→ **TASK GOAL**:
Exclude all pictures from your copy of the data below, which should otherwise match exactly.

→ **ENTRIES SHOWN**:
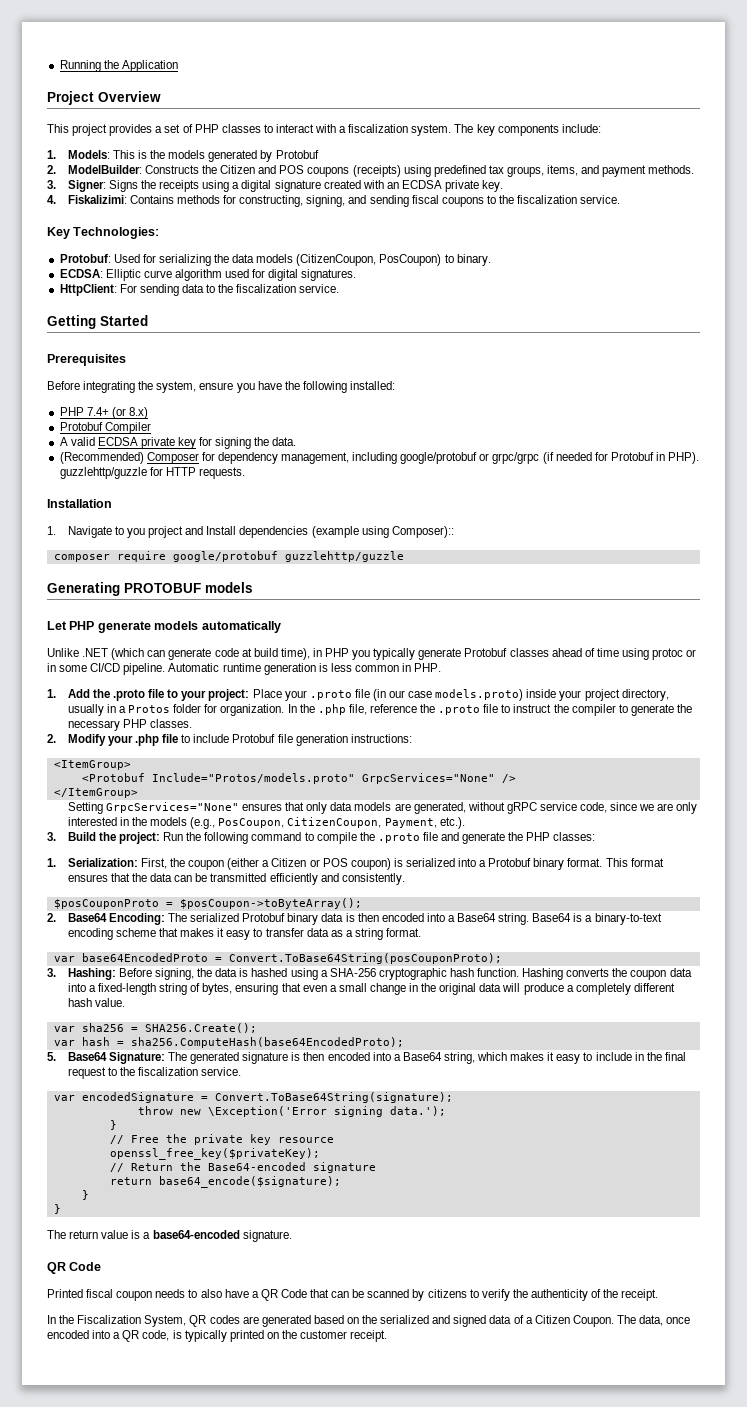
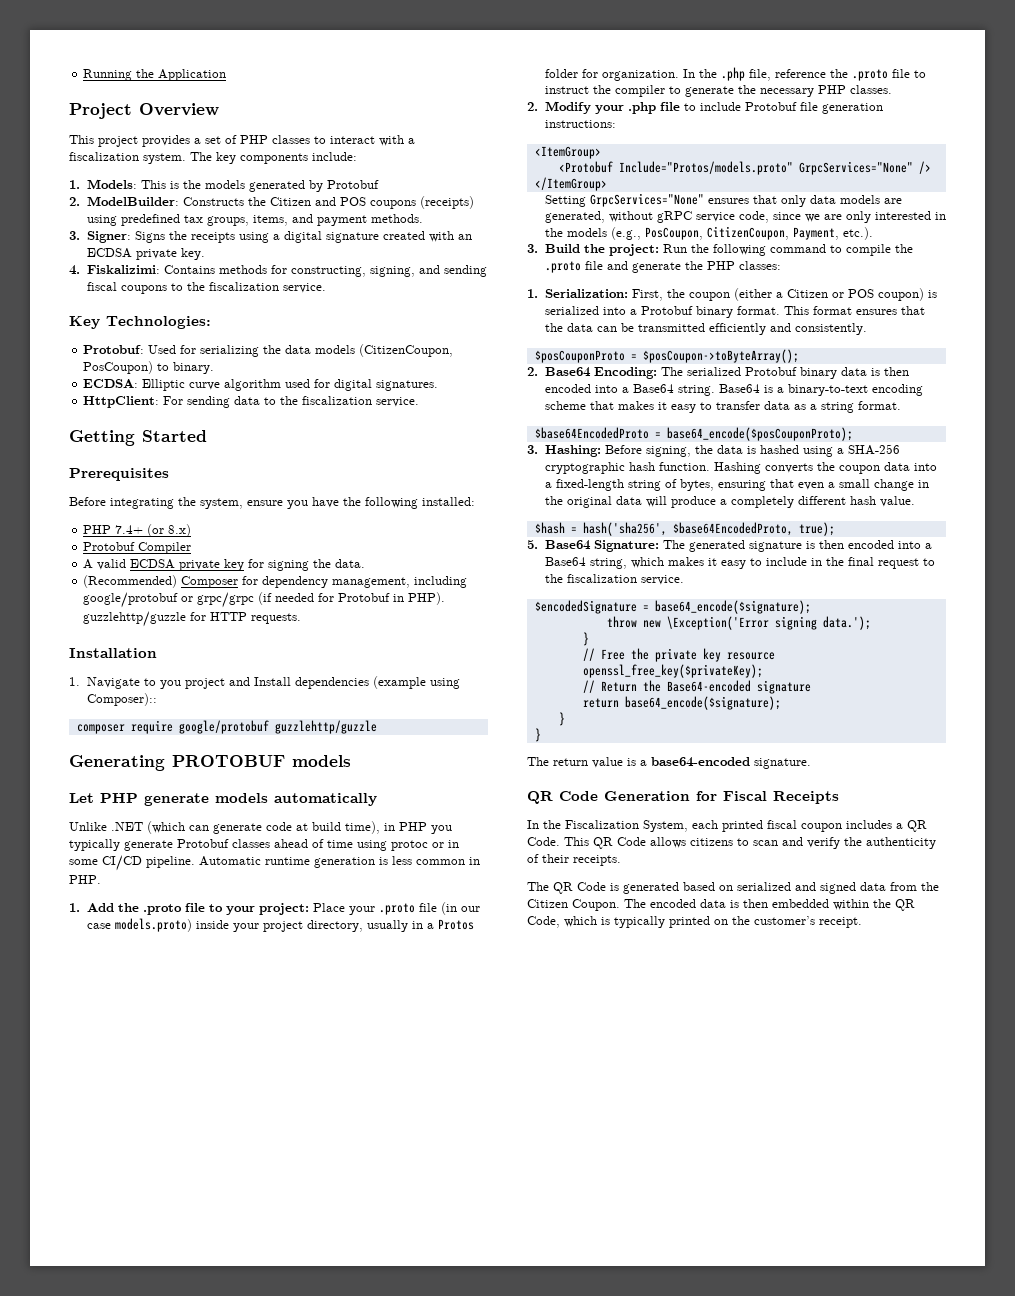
- var base64EncodedProto = Convert.ToBase64String(posCouponProto);
+ $base64EncodedProto = base64_encode($posCouponProto);
- var sha256 = SHA256.Create();
- var hash = sha256.ComputeHash(base64EncodedProto);
+ $hash = hash('sha256', $base64EncodedProto, true);
- var encodedSignature = Convert.ToBase64String(signature);
+ $encodedSignature = base64_encode($signature);
  The return value is a base64-encoded signature.
- QR Code
- Printed fiscal coupon needs to also have a QR Code that can be scanned by citizens to verify the authenticity of the receipt.
- In the Fiscalization System, QR codes are generated based on the serialized and signed data of a Citizen Coupon.
+ QR Code Generation for Fiscal Receipts
+ In the Fiscalization System, each printed fiscal coupon includes a QR Code. This QR Code allows citizens to scan and verify the authenticity of their receipts.
+ The QR Code is generated based on serialized and signed data from the Citizen Coupon.
- The data, once encoded into a QR code, is typically printed on the customer receipt.
+ The encoded data is then embedded within the QR Code, which is typically printed on the customer’s receipt.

→ **SOLVED EXERCISE**:
- var base64EncodedProto = Convert.ToBase64String(posCouponProto);
+ $base64EncodedProto = base64_encode($posCouponProto);
- var sha256 = SHA256.Create();
- var hash = sha256.ComputeHash(base64EncodedProto);
+ $hash = hash('sha256', $base64EncodedProto, true);
- var encodedSignature = Convert.ToBase64String(signature);
+ $encodedSignature = base64_encode($signature);
  The return value is a base64-encoded signature.
- QR Code
- Printed fiscal coupon needs to also have a QR Code that can be scanned by citizens to verify the authenticity of the receipt.
- In the Fiscalization System, QR codes are generated based on the serialized and signed data of a Citizen Coupon.
+ QR Code Generation for Fiscal Receipts
+ In the Fiscalization System, each printed fiscal coupon includes a QR Code. This QR Code allows citizens to scan and verify the authenticity of their receipts.
+ The QR Code is generated based on serialized and signed data from the Citizen Coupon.
- The data, once encoded into a QR code, is typically printed on the customer receipt.
+ The encoded data is then embedded within the QR Code, which is typically printed on the customer’s receipt.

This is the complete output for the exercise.